The ocean is not its surface and
all around us, schooling as far as the eye can see,
are these scaled creatures with brain-room
for only a single question, each,
yet which form an interrogation when combined,
and we parley at length while the ocean rolls around.

Deep into the dark hours, finally
this floorless ocean and ceilingless sky
anger and begin to play catch with us,
and a great drifter from the ocean ceases its silent listening
and lifts a black claw towards us.

In light of these interruptions, an agreement is quickly reached.
Its terms: the cleaner wrasses will end their strike,
and will apologize to the giant lizards for their unkind words.
The temperature of this universe will increase half a degree,
most of which the ocean will absorb,
as ventilation for Heaven and Hell, which are overheating;
the krakens will slumber for another thousand years,
except for Pike, who continues to enjoy painting more than slumbering,
and except for the one who disturbed us,
which floats, lightning-slain.
And you, finally, will make your own small contribution to this ocean.

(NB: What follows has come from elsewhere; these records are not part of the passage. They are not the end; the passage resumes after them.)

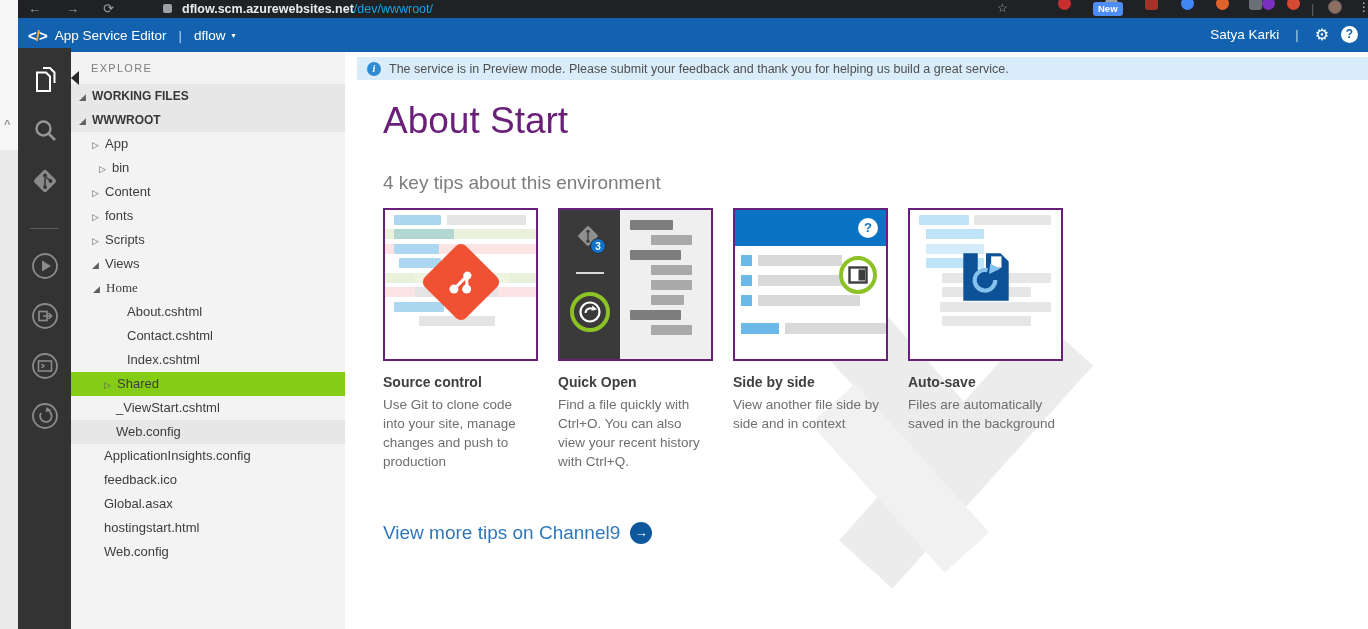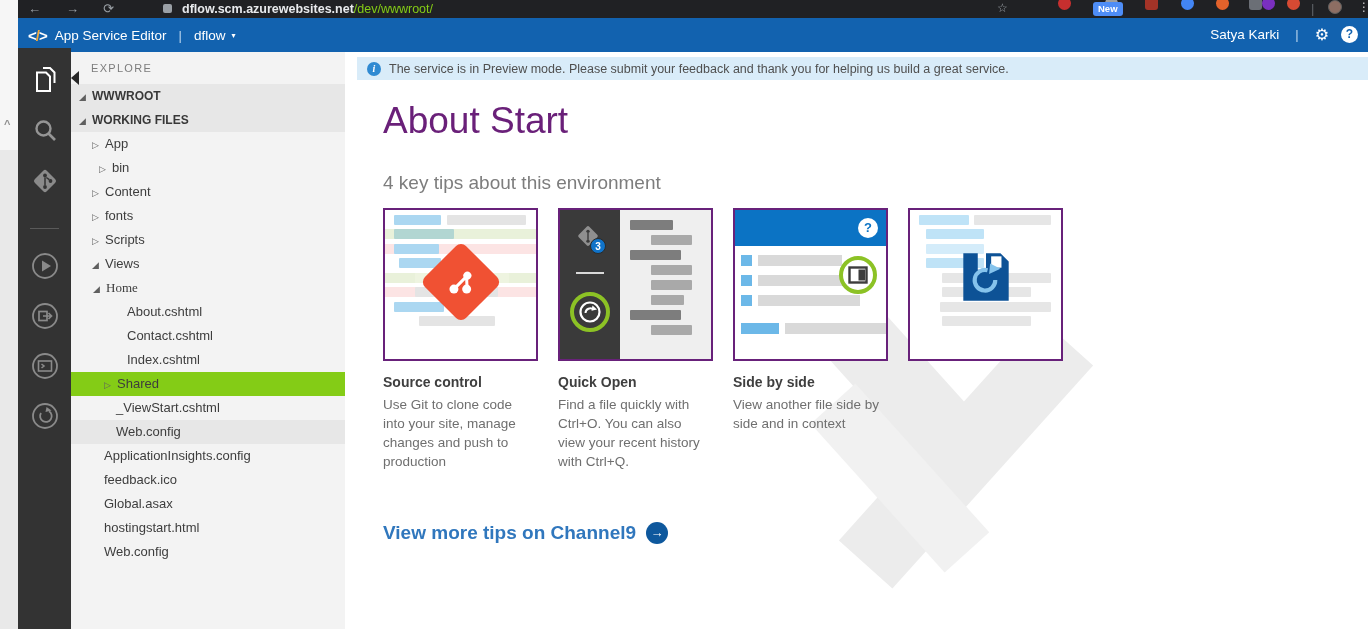"/dev/wwwroot/" #url-text .path { color: #84cc16 -> #0ea5e9 }
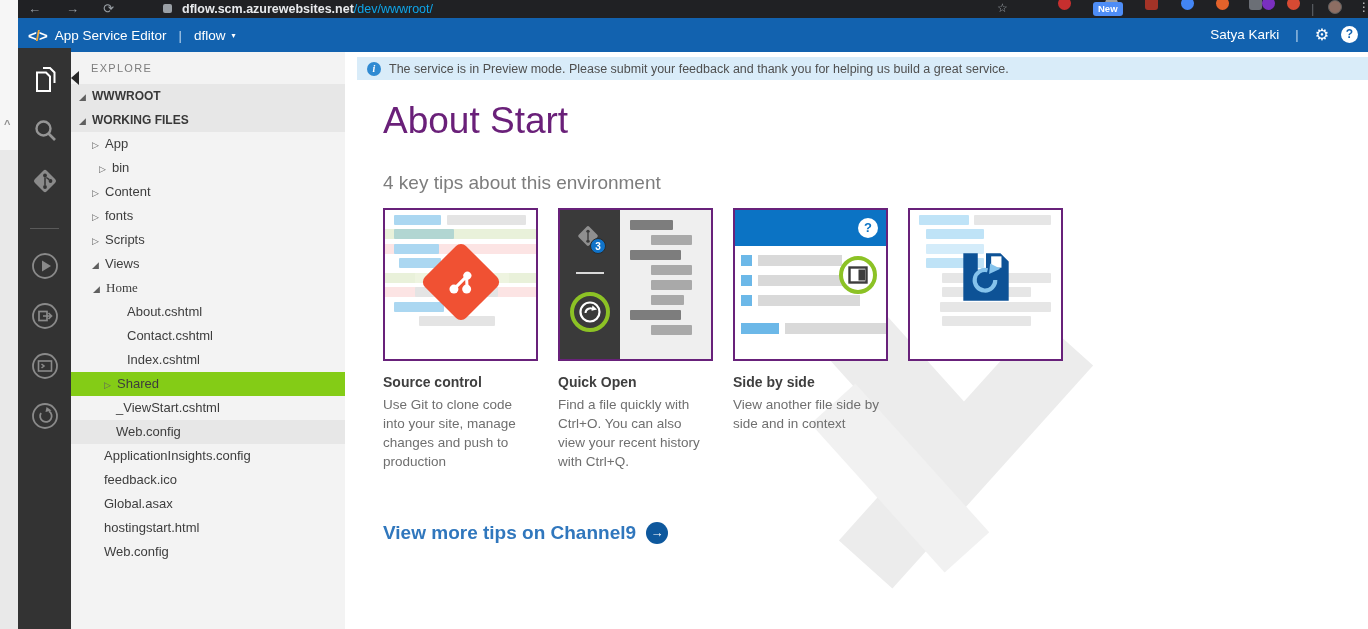"◢ WWWROOT" div.tree-row { order: before "◢ WORKING FILES" -> after "◢ WORKING FILES" }
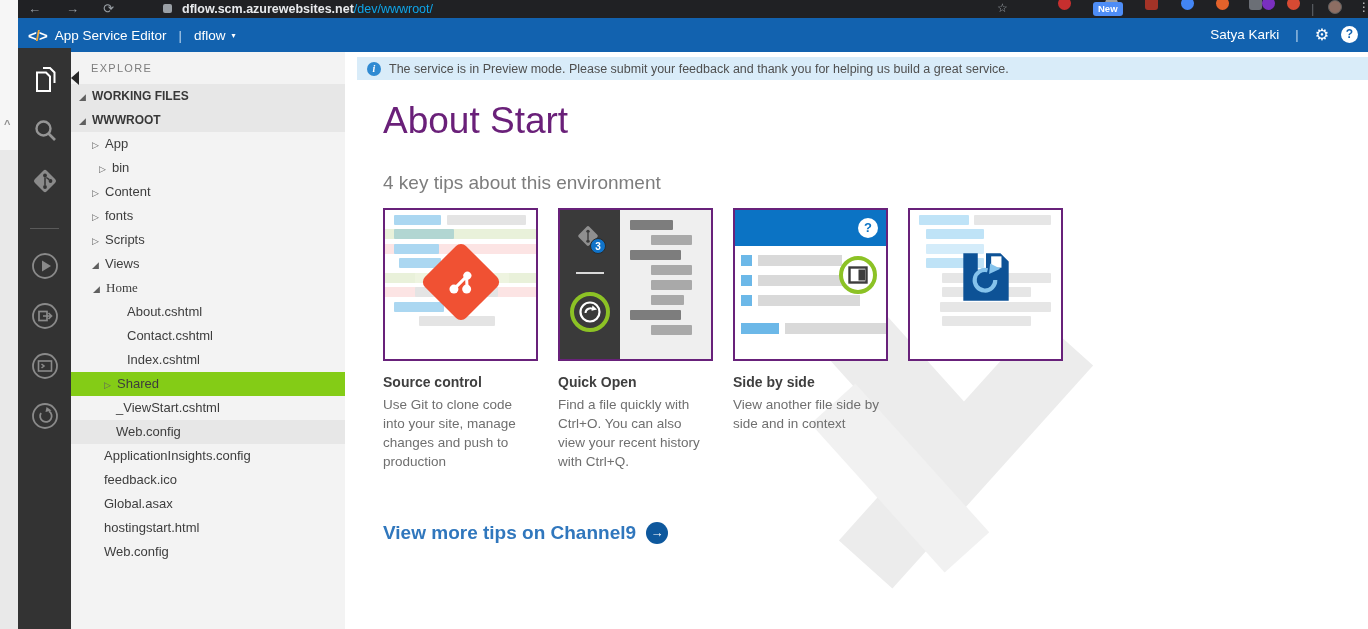"Auto-save" div { html: none -> <div> <div>Auto-save</div> <div>Files are automatically saved in the background</div> </div> }
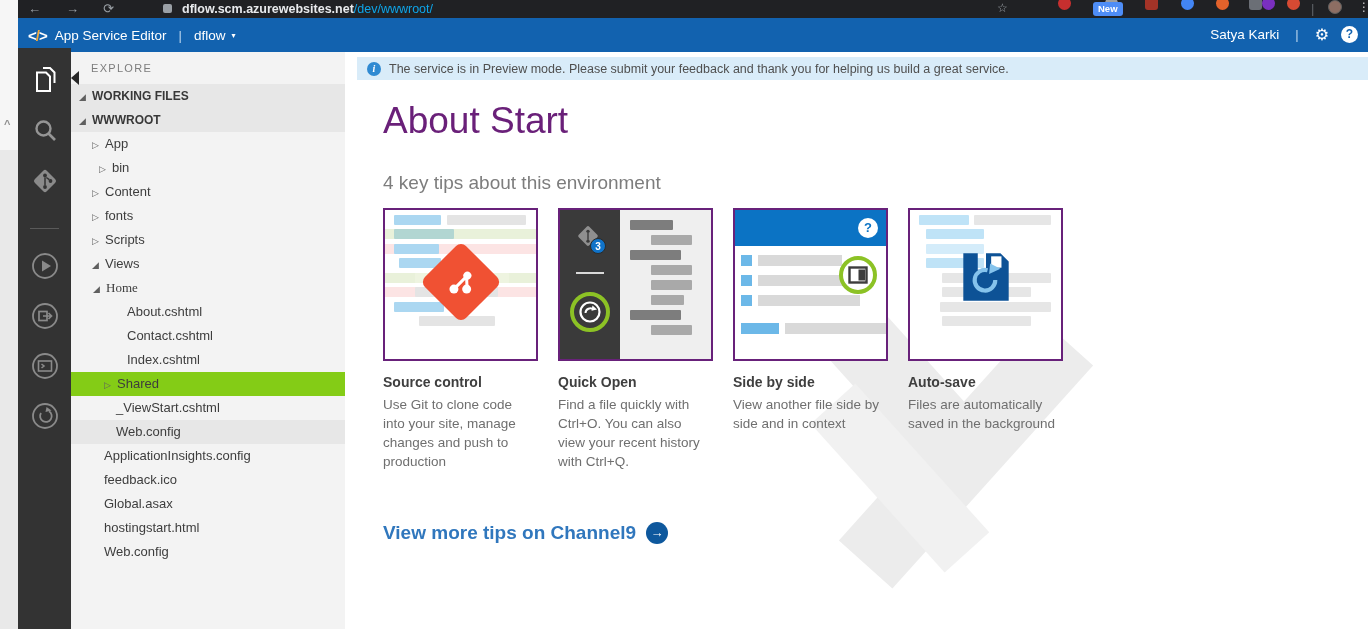"View more tips on Channel9" #more-link-text { font-weight: 700 -> 400 }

The storm begins, the one from the stars,
yours now, dancing like a signal whip,
clearly enjoying its new challenge,
gravity, and its own power.
This objectively minor blessing
beats the tar out of our craft.

We can’t go anywhere, and this storm
lasts longer than the hiking;
it seems to last for months,
until one day the color blue resumes us,
lifting the black blankets aside like a bad dream.